Received October 9, 2008; Revised November 10, 2008; Accepted November 10, 2008
In Spinal Muscular Atrophy (SMA), the leading genetic cause of early childhood death, the survival motor neuron 1 gene (SMN1) is deleted or inactivated. The nearly identical SMN2 gene has a silent mutation that impairs the utilisation of exon 7 and the production of functional protein. It has been hypothesised that therapies boosting SMN2 exon 7 inclusion might prevent or cure SMA. Exon 7 inclusion can be stimulated in cell culture by oligonucleotides or intracellularly expressed RNAs, but evidence for an in vivo improvement of SMA symptoms is lacking.
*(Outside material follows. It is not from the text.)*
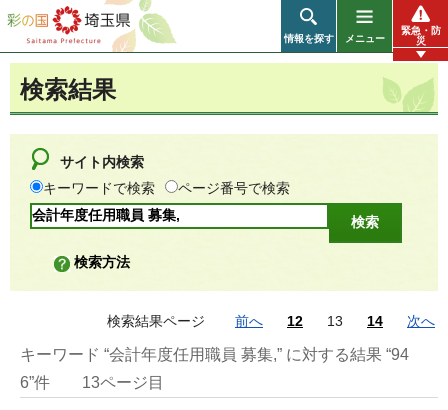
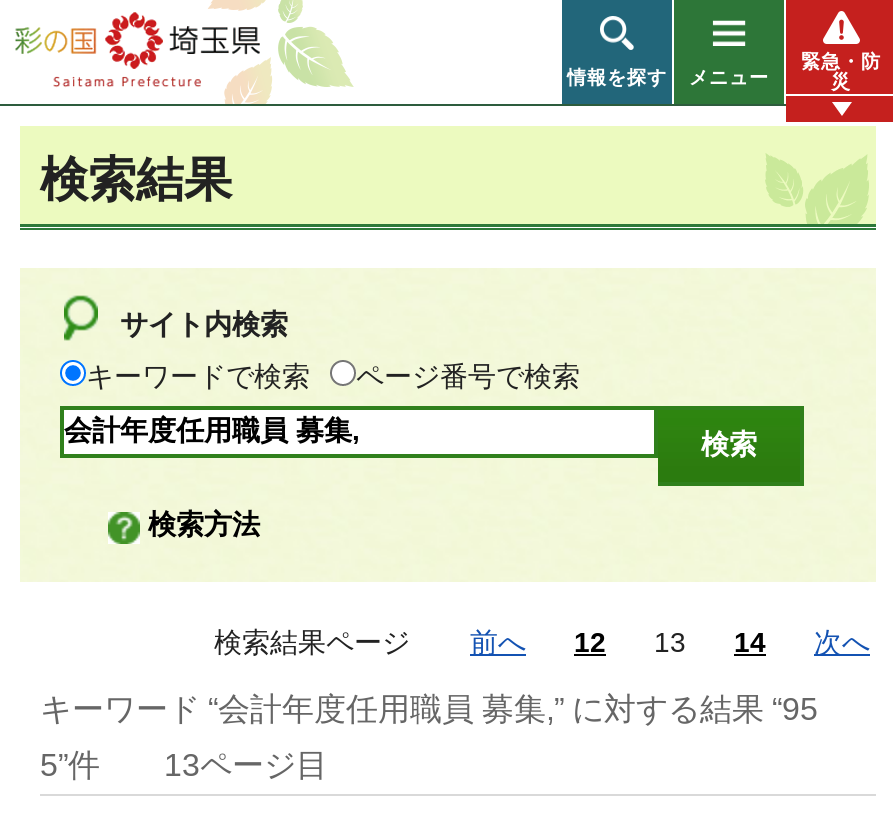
- キーワード “会計年度任用職員 募集,” に対する結果 “94
+ キーワード “会計年度任用職員 募集,” に対する結果 “95

- 6”件 13ページ目
+ 5”件 13ページ目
Here we unambiguously confirm the above hypothesis by showing that a bifunctional U7 snRNA that stimulates exon 7 inclusion, when introduced by germ-line transgenesis, can efficiently complement the most severe mouse SMA model. These results are significant for the development of a somatic SMA therapy, but may also provide new means to study pathophysiological aspects of this devastating disease.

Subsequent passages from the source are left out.